◆ **Your instructions**: Set down the entries below exactly; drop the pictures.

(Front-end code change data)
# # # # # # #
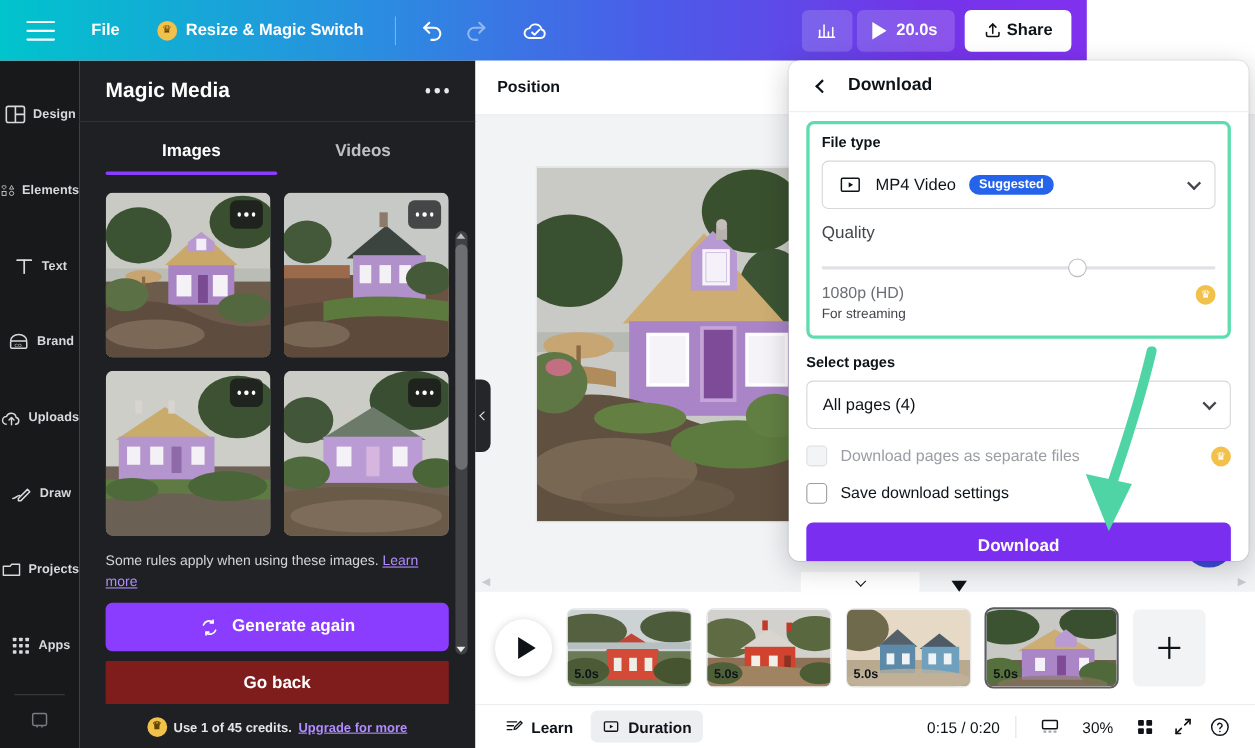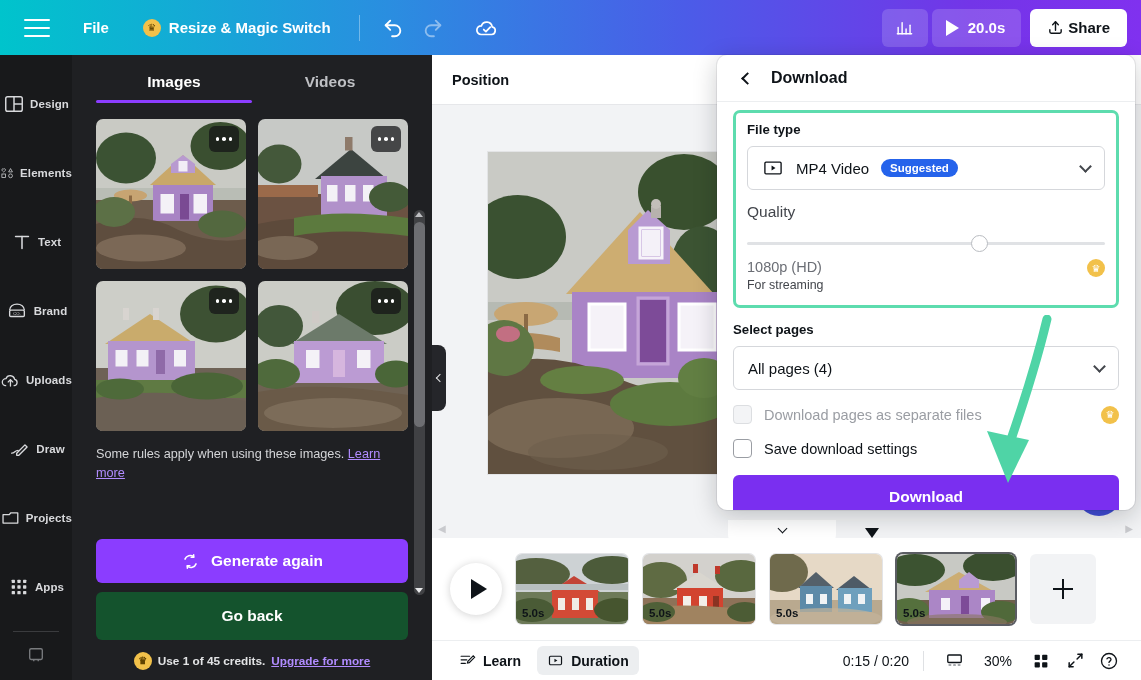--- a/index.html
+++ b/index.html
@@ -13,7 +13,7 @@
 
   
   .topbar {
-    position: absolute; top: 0; left: 0; width: 1141px; height: 55px;
+    position: absolute; top: 0; left: 0; width: 988px; height: 55px;
     background: linear-gradient(90deg, #00c4cc 0%, #2a8ee0 34%, #4b5ce8 60%, #7335e8 85%, #8031ef 100%);
     display: flex; align-items: center; z-index: 40;
   }

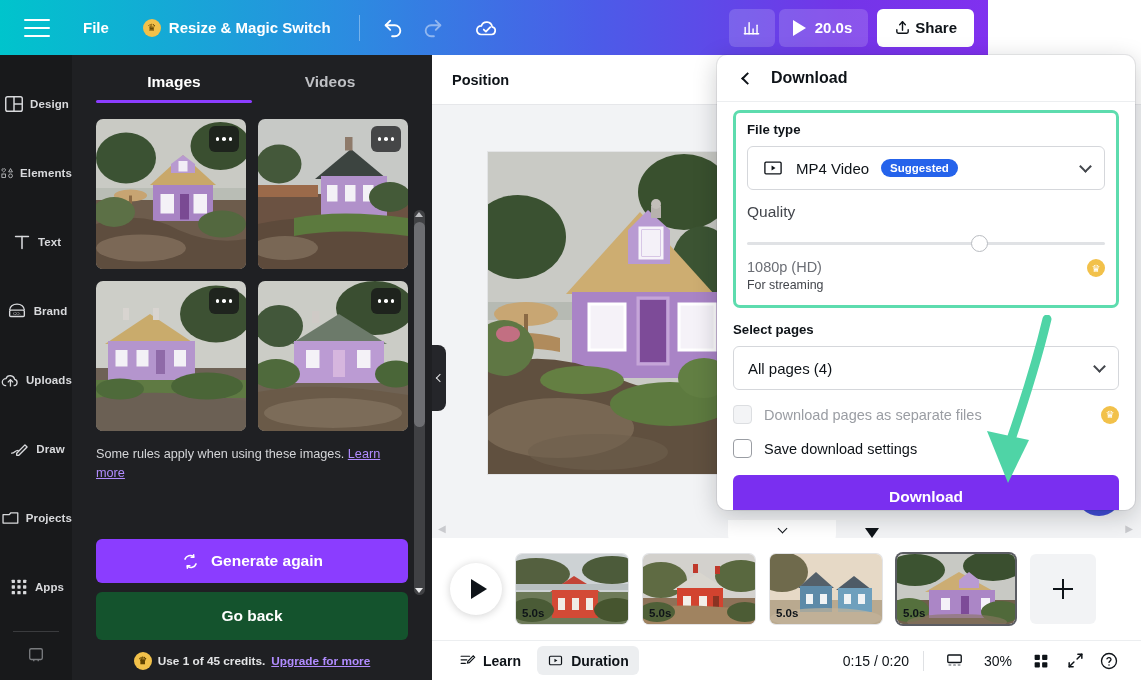--- a/index.html
+++ b/index.html
@@ -292,6 +292,14 @@
   </div>
 
   <div class="panel">
+    <div class="panel-head">
+      <span class="panel-title">Magic Media</span>
+      <span class="dots3">
+          <i></i>
+          <i></i>
+          <i></i>
+        </span>
+    </div>
     <div class="tabs">
       <div class="tab active">Images</div>
       <div class="tab">Videos</div>

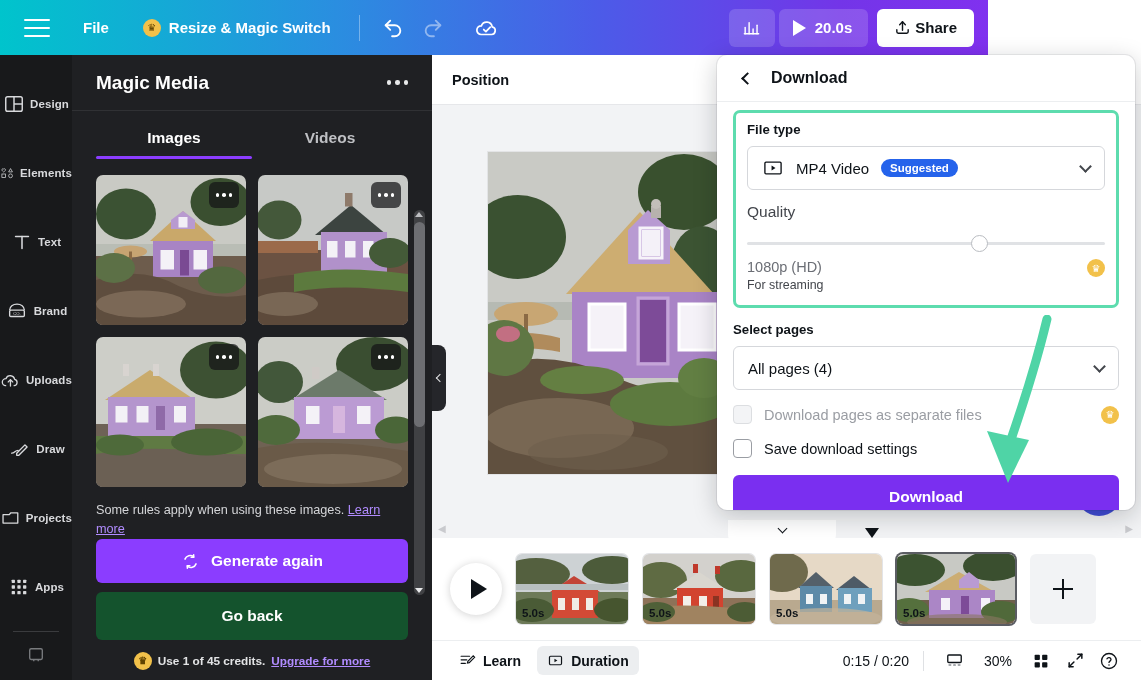--- a/index.html
+++ b/index.html
@@ -67,7 +67,7 @@
   .rules a { color: #b18cff; text-decoration: underline; cursor: pointer; }
   .panel-foot { margin-top: auto; padding: 0 24px 10px 24px; }
   .btn-gen { width: 100%; height: 44px; border-radius: 6px; background: #8b3dff; color: #fff; font-weight: bold; font-size: 15.5px; display: flex; align-items: center; justify-content: center; gap: 11px; border: none; cursor: pointer; font-family: inherit;}
-  .btn-back { width: 100%; height: 48px; border-radius: 6px; background: #14532d; color: #fff; font-weight: bold; font-size: 15.5px; display: flex; align-items: center; justify-content: center; border: none; cursor: pointer; margin-top: 9px; font-family: inherit;}
+  .btn-back { width: 100%; height: 39px; border-radius: 1px; background: #7f1d1d; color: #fff; font-weight: bold; font-size: 15.5px; display: flex; align-items: center; justify-content: center; border: none; cursor: pointer; margin-top: 9px; font-family: inherit;}
   .credits { display: flex; align-items: center; justify-content: center; gap: 6px; margin-top: 12px; color: #e3e4e6; font-size: 11.8px; font-weight: bold; }
   .credits a { color: #b18cff; text-decoration: underline; cursor: pointer; font-weight: bold;}
   .pscroll { position: absolute; right: 7px; top: 155px; width: 11px; height: 385px; background: #404144; border-radius: 6px; cursor: pointer;}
# # # # # # #
◆ **Output**:
--- a/index.html
+++ b/index.html
@@ -13,7 +13,7 @@
 
   
   .topbar {
-    position: absolute; top: 0; left: 0; width: 1141px; height: 55px;
+    position: absolute; top: 0; left: 0; width: 988px; height: 55px;
     background: linear-gradient(90deg, #00c4cc 0%, #2a8ee0 34%, #4b5ce8 60%, #7335e8 85%, #8031ef 100%);
     display: flex; align-items: center; z-index: 40;
   }

--- a/index.html
+++ b/index.html
@@ -292,6 +292,14 @@
   </div>
 
   <div class="panel">
+    <div class="panel-head">
+      <span class="panel-title">Magic Media</span>
+      <span class="dots3">
+          <i></i>
+          <i></i>
+          <i></i>
+        </span>
+    </div>
     <div class="tabs">
       <div class="tab active">Images</div>
       <div class="tab">Videos</div>

--- a/index.html
+++ b/index.html
@@ -67,7 +67,7 @@
   .rules a { color: #b18cff; text-decoration: underline; cursor: pointer; }
   .panel-foot { margin-top: auto; padding: 0 24px 10px 24px; }
   .btn-gen { width: 100%; height: 44px; border-radius: 6px; background: #8b3dff; color: #fff; font-weight: bold; font-size: 15.5px; display: flex; align-items: center; justify-content: center; gap: 11px; border: none; cursor: pointer; font-family: inherit;}
-  .btn-back { width: 100%; height: 48px; border-radius: 6px; background: #14532d; color: #fff; font-weight: bold; font-size: 15.5px; display: flex; align-items: center; justify-content: center; border: none; cursor: pointer; margin-top: 9px; font-family: inherit;}
+  .btn-back { width: 100%; height: 39px; border-radius: 1px; background: #7f1d1d; color: #fff; font-weight: bold; font-size: 15.5px; display: flex; align-items: center; justify-content: center; border: none; cursor: pointer; margin-top: 9px; font-family: inherit;}
   .credits { display: flex; align-items: center; justify-content: center; gap: 6px; margin-top: 12px; color: #e3e4e6; font-size: 11.8px; font-weight: bold; }
   .credits a { color: #b18cff; text-decoration: underline; cursor: pointer; font-weight: bold;}
   .pscroll { position: absolute; right: 7px; top: 155px; width: 11px; height: 385px; background: #404144; border-radius: 6px; cursor: pointer;}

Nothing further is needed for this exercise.